# Working with JSON exercise
****
+ data source: http://jsonstudio.com/resources/
****

****
## JSON exercise

Using project's funded by the World Bank data set
1. Find the 10 countries with most projects
2. Find the top 10 major project themes (using column 'mjtheme_namecode')
3. In 2. above you will notice that some entries have only the code and the name is missing. Create a dataframe with the missing names filled in.

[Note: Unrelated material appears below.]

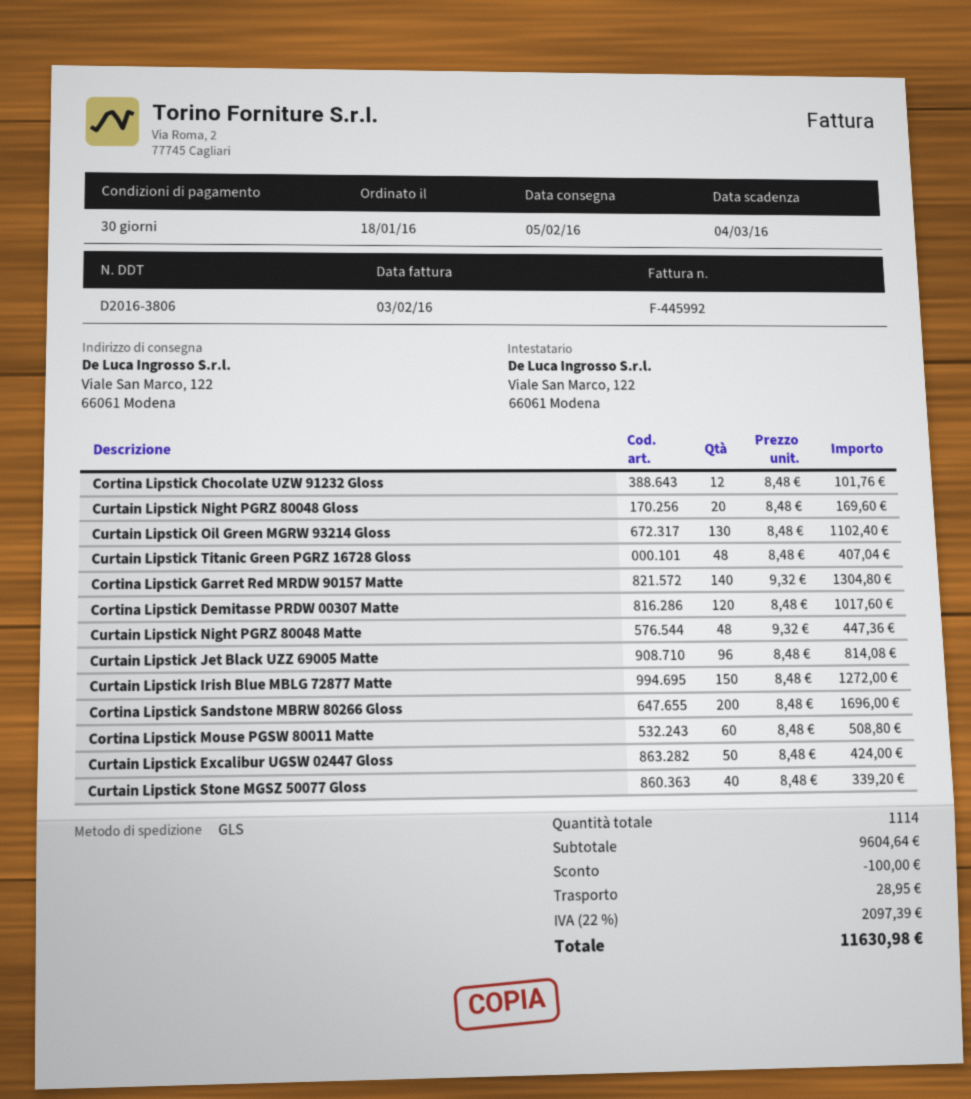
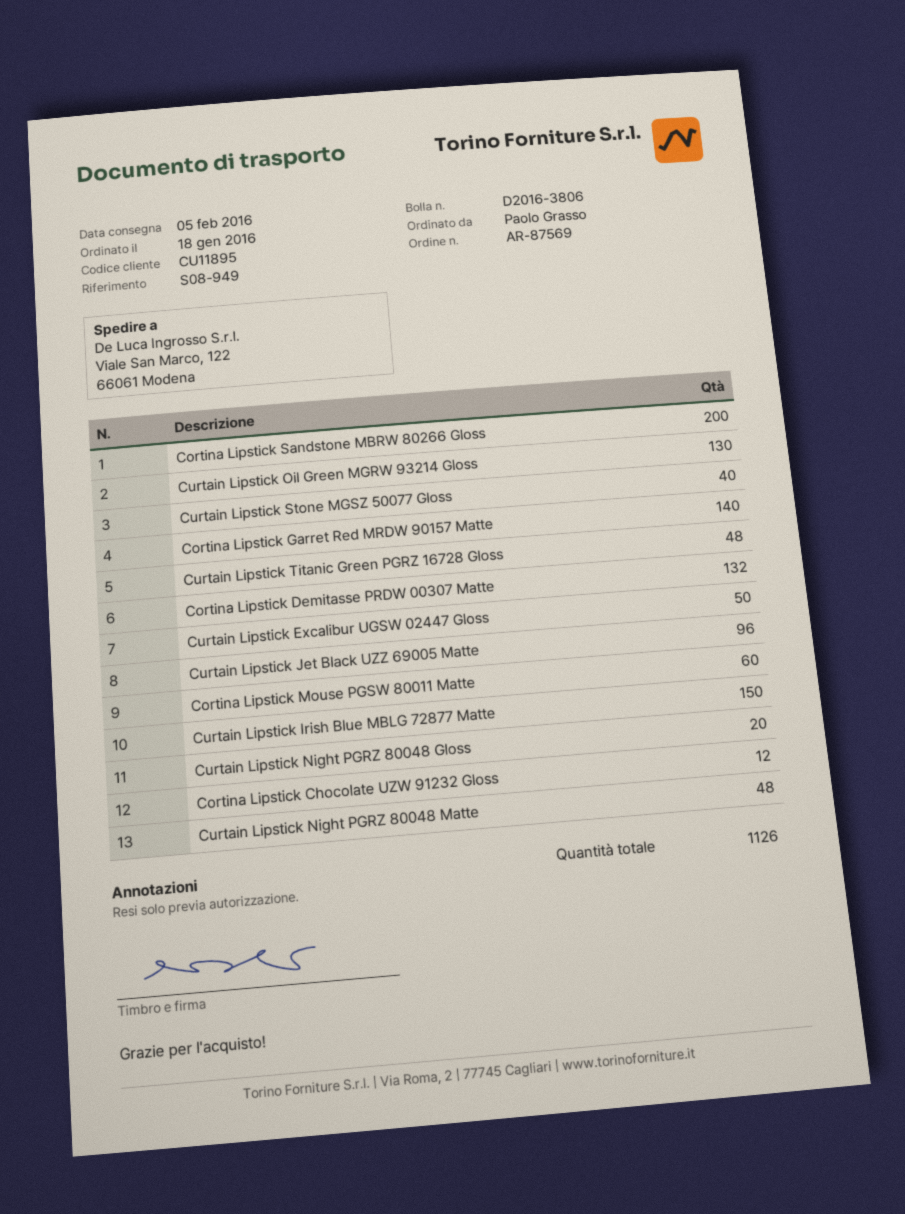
Cortina Lipstick Demitasse PRDW 00307 Matte: 120 -> 132
total quantity: 1114 -> 1126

## imports for Python, Pandas

In [2]:
import pandas as pd
import json
from pandas.io.json import json_normalize


In [3]:
# import json data to a pandas dataframe
# change the data_file location to where the file exists on your computer
data_file = r'C:\Users\aregel\Documents\springboard\springboard_miniprojects\JSON_exercise\data\world_bank_projects.json'
raw_data = pd.read_json(data_file)

#### * In order to understand the data a little better, I will determine the time range the data covers and try to identify and time gaps

In [3]:
print(raw_data.approvalfy.max())
print(raw_data.approvalfy.min())
print(raw_data.approvalfy.value_counts())

2015
1999
2013    432
2014     66
2015      1
1999      1
Name: approvalfy, dtype: int64


#### * 84% of this data is from 2013.  There is not enough records for 1999 or 2015 to be represenative of those years.  Therefore, I am going to exclude the data from 1999 and 2015, and classify the date range as 2013-2014.

In [4]:
# create dataframe using boolean masks that excludes 1999 and 2015 data
data = raw_data[raw_data.approvalfy <= 2014]
data = data[data.approvalfy >= 2013]

### All of the following is data analysis on  projects funded by the World Bank from 2013-2014 (data source: http://jsonstudio.com/resources/ )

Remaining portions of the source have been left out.